STORED DATA »
Start of Block

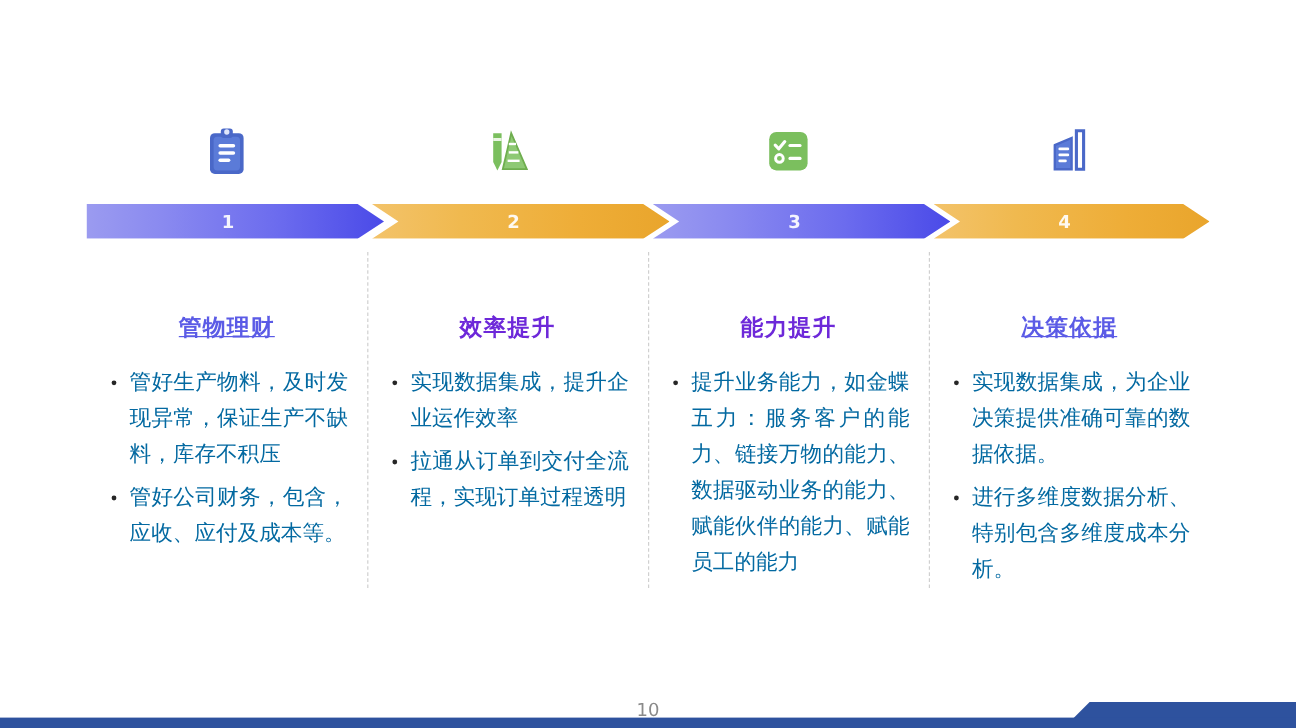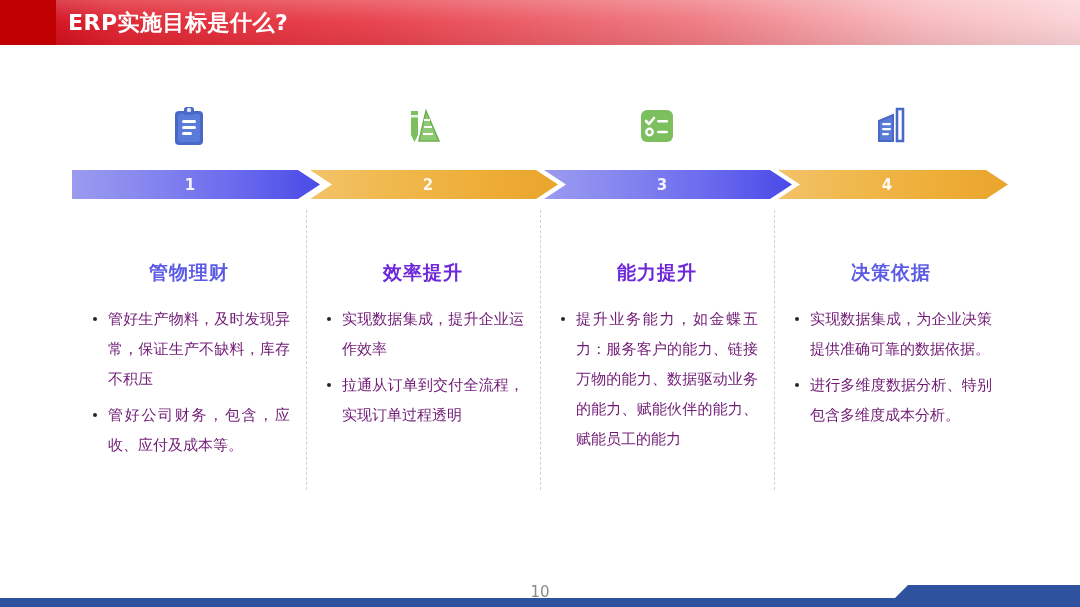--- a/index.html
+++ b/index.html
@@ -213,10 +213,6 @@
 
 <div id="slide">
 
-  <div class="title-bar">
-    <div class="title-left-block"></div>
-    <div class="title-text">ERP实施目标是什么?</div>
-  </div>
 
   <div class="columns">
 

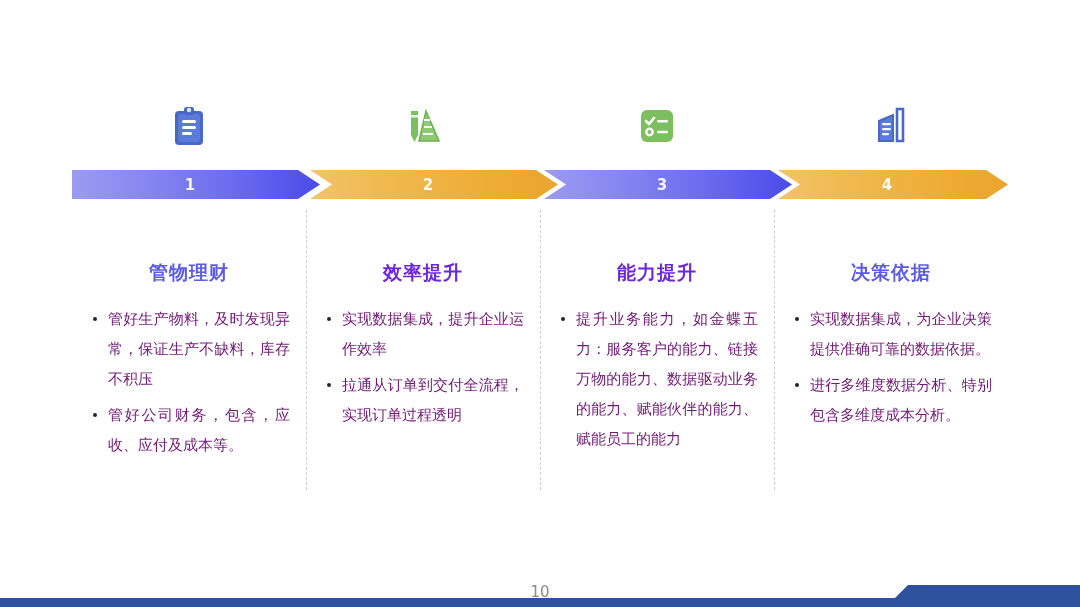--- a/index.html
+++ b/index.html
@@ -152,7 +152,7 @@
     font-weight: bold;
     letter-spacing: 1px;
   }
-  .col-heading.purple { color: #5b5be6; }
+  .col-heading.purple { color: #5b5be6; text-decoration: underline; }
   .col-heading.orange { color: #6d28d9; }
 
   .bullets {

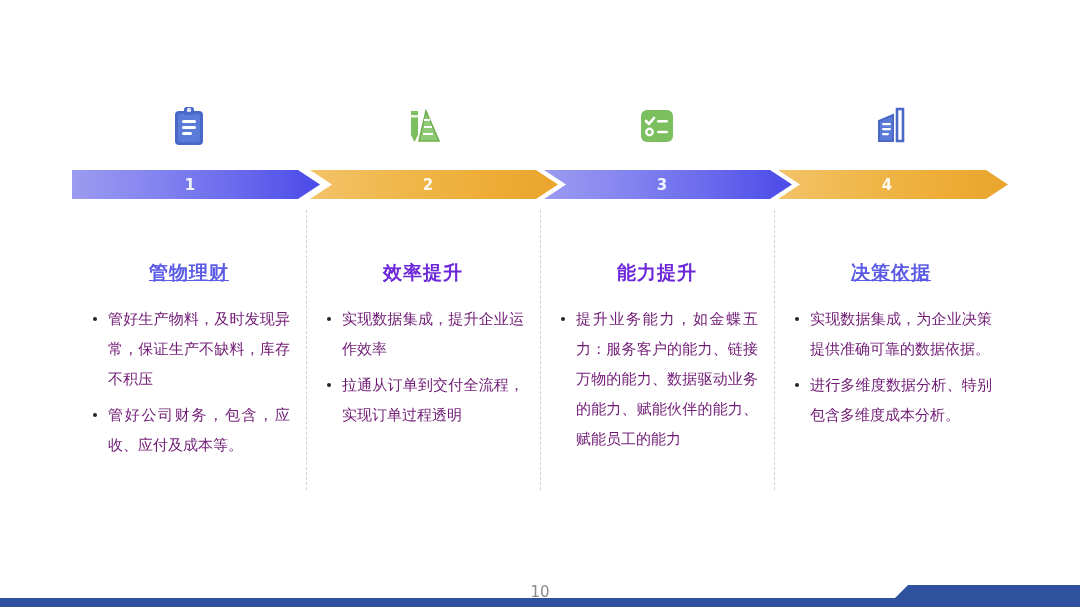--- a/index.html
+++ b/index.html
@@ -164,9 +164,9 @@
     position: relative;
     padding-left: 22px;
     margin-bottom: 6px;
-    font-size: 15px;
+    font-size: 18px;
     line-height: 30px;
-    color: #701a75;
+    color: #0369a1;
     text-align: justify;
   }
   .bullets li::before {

End of Block

WORK INSTRUCTION »
Where a line above contains the word "title", show that line.

ANSWER BOX »
-  <div class="title-bar">
-    <div class="title-left-block"></div>
-    <div class="title-text">ERP实施目标是什么?</div>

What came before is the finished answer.